Thursday, August 15, 2019
Exhibit Hall, Kentucky International Convention Center
Justin Critchlow1, Seth Bordenstein1, Aram Mikaelyan2, Joseph Zackular3 and Ann T. Tate1, (1)Vanderbilt University, (2)North Carolina State University, (3)University of Pennsylvania
Background/Question/Methods

Explaining and predicting natural variation in infection outcomes continues to be a pressing issue in disease research, and recent evidence from several systems suggests that variation in microbiome community composition and stability can contribute to this inter-individual heterogeneity.
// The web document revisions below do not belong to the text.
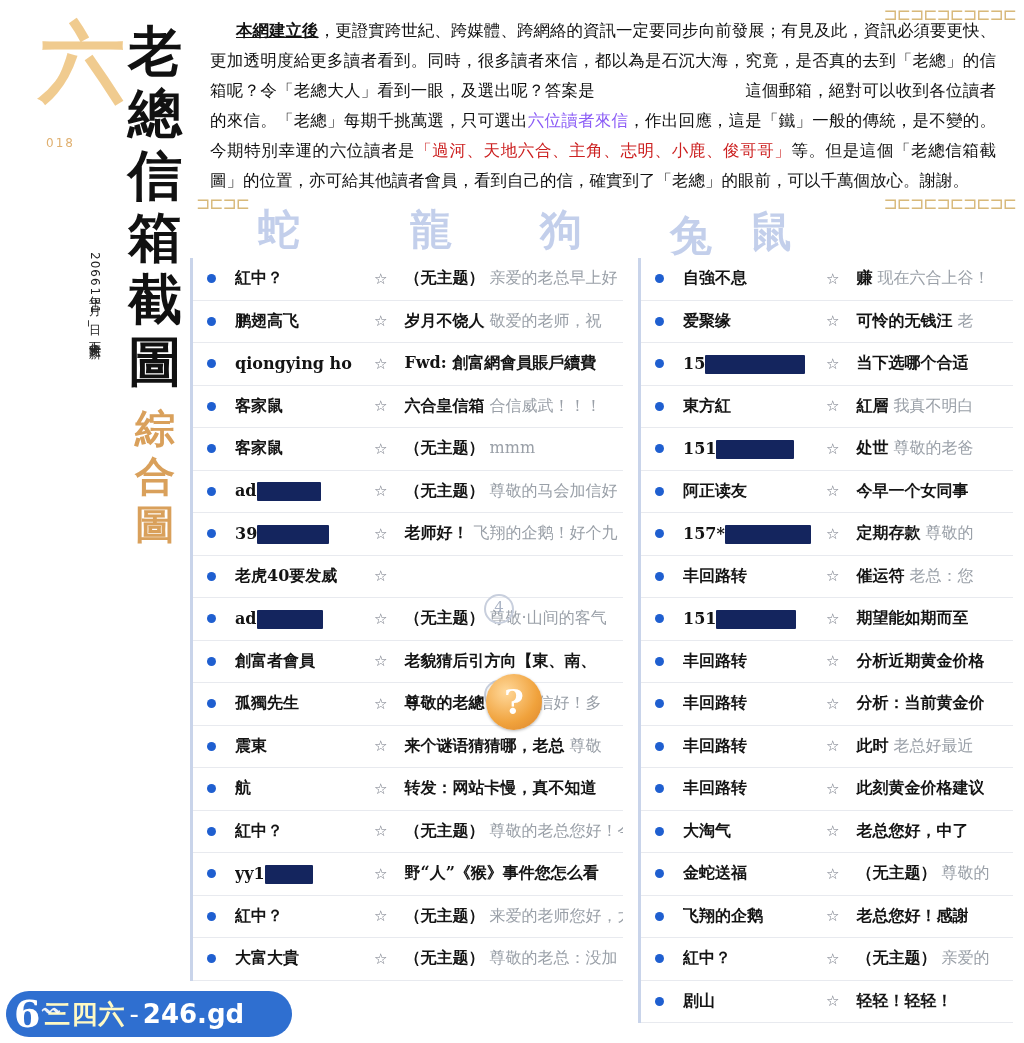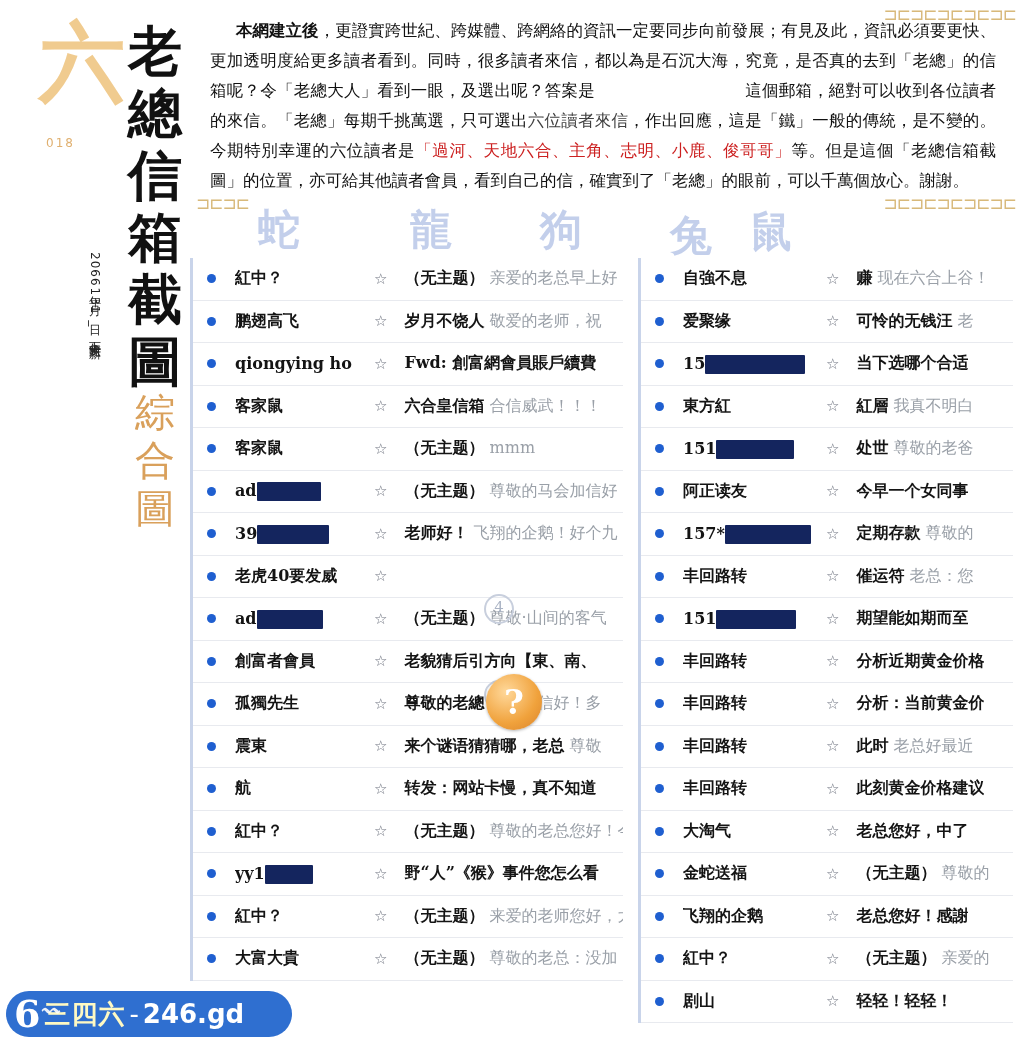--- a/index.html
+++ b/index.html
@@ -64,28 +64,28 @@
     font-size: 54px;
     font-weight: bold;
     line-height: 62px;
     color: #111;
     text-align: center;
     letter-spacing: 0;
     margin-top: 16px;
   }
   .vsub {
     position: absolute;
-    left: 124px; top: 388px;
+    left: 124px; top: 404px;
     width: 62px;
     font-family: "DejaVu Serif", "Liberation Serif", serif;
     font-size: 40px;
     line-height: 48px;
     color: #d9a05b;
     text-align: center;
-    font-weight: normal;
+    font-weight: bold;
   }
   .vdate {
     position: absolute;
     left: 86px; top: 252px;
     font-size: 12px;
     color: #222;
     writing-mode: vertical-rl;
     text-orientation: mixed;
     letter-spacing: 1px;
     white-space: nowrap;
@@ -96,22 +96,22 @@
     position: absolute;
     left: 210px; top: 16px;
     width: 786px;
     font-family: "DejaVu Serif", "Liberation Serif", serif;
     font-size: 16.5px;
     line-height: 30px;
     color: #111;
     text-align: justify;
   }
   .intro b { font-weight: bold; }
-  .intro .u { }
-  .intro .blue { color: #404040; }
+  .intro .u { text-decoration: underline; }
+  .intro .blue { color: #8b5cf6; }
   .intro .red { color: #cc2020; }
   .intro .gap { display: inline-block; width: 150px; }
   .intro .lead-space { display: inline-block; width: 26px; }
 
   
   .zodiac {
     position: absolute;
     left: 210px; top: 200px;
     width: 800px;
     height: 54px;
The red flour beetle, Tribolium castaneum, has emerged as an excellent model system to connect natural variation in host-microbe dynamics with epidemiological dynamics because it is easy to collect in the wild, simple to maintain in the laboratory, and has a suite of functional genetics tools available for manipulation of host physiological processes. However, despite hints that alteration of the gut microbiota qualitatively shifts disease susceptibility in this system, the T. castaneum gut microbiome has yet to be characterized. This study describes the bacterial and fungal gut microbiome of T. castaneum using 16s sequencing and fluorescence in situ hybridization (FISH).

Results/Conclusions

16s sequencing and FISH imaging results reveal no resident bacteria in lab reared larvae and adult beetles, whereas ITS sequencing shows multiple fungal species residing within the beetle gut that remain stable even when the gut is colonized by a bacterial symbiont. Our results suggest that the lack of bacteria in the microbiome might be at least partially density-dependent, driven by the accumulation of antimicrobial quinones secreted by the beetles in the food medium. These results encourage future studies on the impact of fungal microbiota communities on bacterial colonization, host immunity, and disease heterogeneity, as well as interactions among host population dynamics and gut microbiota.